Sur le plateau de droite, viendraient s’entasser mes intimes convictions, mes
angoisses cachées, mes espoirs muets, mes expériences accumulées et parfois
oubliées. Tout ce qui fait de moi un être d’une irréductible singularité. Sur ce plateau,
s’exercerait donc la pression d’une volonté particulière d’interpréter ce texte comme
aucun autre lecteur ne l’interpréterait. Mes indignations ne sont pas celles d’un autre
comme ne le sont pas mes enthousiasmes ni mes chagrins ; mes paysages ne
ressemblent à aucun autre non plus que mes châteaux ; cette longue femme blonde
dont je tombe amoureux au fil des pages n’appartient qu’à moi. Mais si, au fil des
pages, c’est bien d’une femme blonde et élancée dont je rêve et non d’une petite brune
boulotte, c’est parce que l’auteur a choisi d’utiliser les adjectifs qualificatifs
« grande », « blonde » et « mince ». L’auteur tient ainsi la bride haute à mon
imagination, il tient en laisse ma liberté de rêve et j’en dois accepter le joug, dût-il me
peser. Une lecture responsable établit ainsi un juste équilibre entre les deux plateaux
de ma vieille balance : équilibre entre les légitimes ambitions d’interprétation
personnelle et la prise en compte respectueuse des conventions du texte. Tout
déséquilibre pervertit l’acte de lecture. Lorsque le respect dû au texte se change en
servilité craintive, au point que la compréhension même devient offense, s’ouvre le
risque de ne donner à ce texte qu’une existence sonore en se gardant d’en découvrir
ou d’en créer le sens. Mais lorsqu’au contraire, le texte n’est plus qu’un tremplin
commode pour une imagination débridée, lorsque sont négligées par désinvolture ou
incompétence les directives qu’il impose, on rend alors ce texte orphelin de son
auteur ; on en trahit la mémoire ; on efface la trace qu’il a voulu laisser.
5.Regarder juste
La scène se passe dans une école maternelle avec des élèves de cinq ans environ. Dans
le courant de la journée, à intervalles réguliers, la maîtresse demande à Tiphaine de
se planter au milieu de la cour et à chaque fois on dessine sur le sol le contour de
l’ombre de Tiphaine. Ainsi, à mesure que s’égrènent les heures, se succèdent les
traces qui rappellent les différentes positions de l’ombre projetée. Lorsqu’ils les
examinent à la fin de la journée, la plupart des enfants évoquent une fleur, parlent de
ses pétales : « rose » pour les uns, « marguerite » pour d’autres.

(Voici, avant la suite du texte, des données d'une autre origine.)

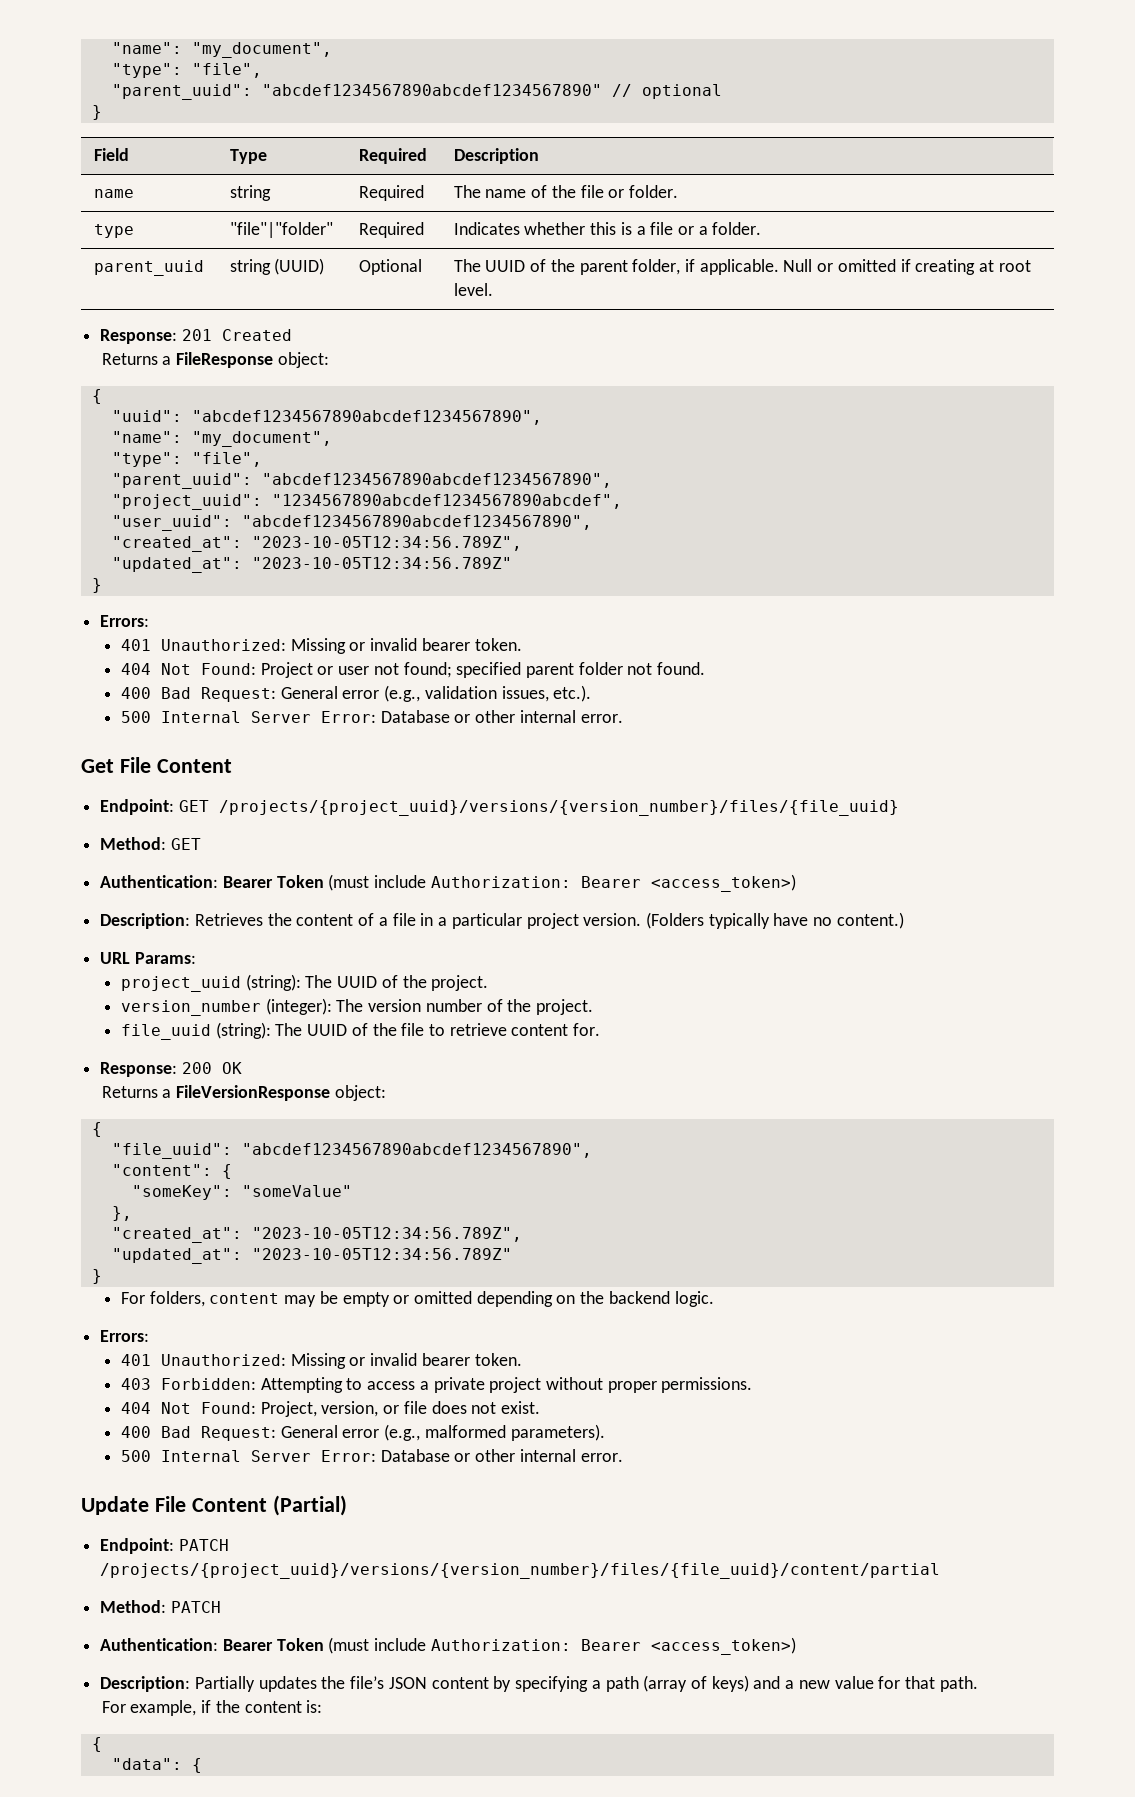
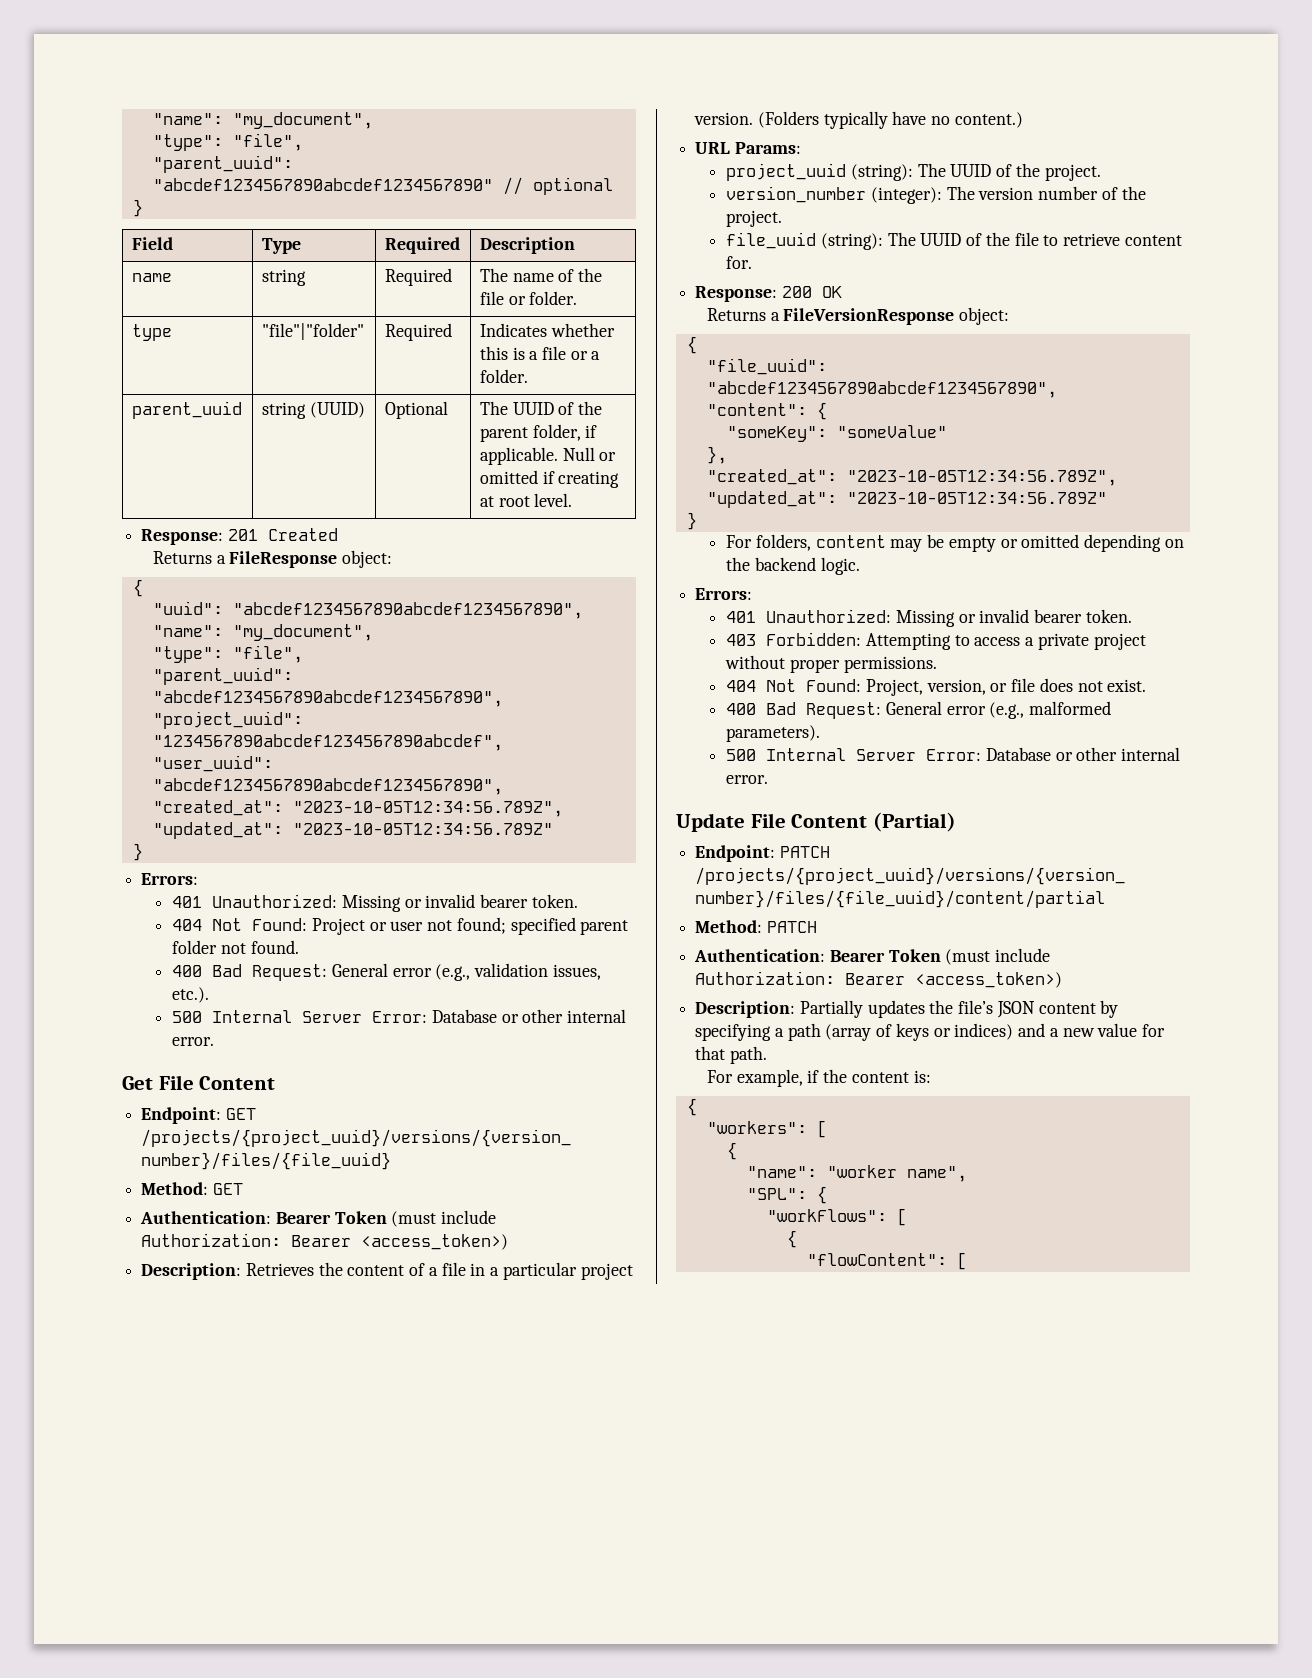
- Description: Partially updates the file’s JSON content by specifying a path (array of keys) and a new value for that path.
+ Description: Partially updates the file’s JSON content by specifying a path (array of keys or indices) and a new value for that path.
- "data": {
+ "workers": [
+ {
+ "name": "worker name",
+ "SPL": {
+ "workFlows": [
+ {
+ "flowContent": [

La maîtresse incite à
la réflexion, rappelle comment l’on a obtenu ces traces successives, s’interroge sur ce
qui a pu produire un tel dessin. Et une petite fille ose enfin dire : « c’est parce que ça a
tourné ». Poussée par une pensée exigeante, la langue est ainsi passée du substantif :
« c’est une fleur » au verbe « ça a tourné ». Identifier une forme en la nommant ne
suffisait pas ; comprendre ce qui l’avait générée supposait que l’on passât de la simple
désignation à l’évocation du processus qui fut à l’œuvre, et que l’on mobilise des
outils linguistiques différents : d’abord un substantif qui ne sert qu’à identifier et à
nommer, ensuite un verbe qui décrit un processus dans son développement et dans
son résultat. Au-delà du simple constat, le Verbe nous ouvre ainsi les portes de
l’explication ; il nous permet de soulever le voile des apparences pour regarder plus
juste ; il nous invite à penser le monde au lieu de nous contenter de le voir.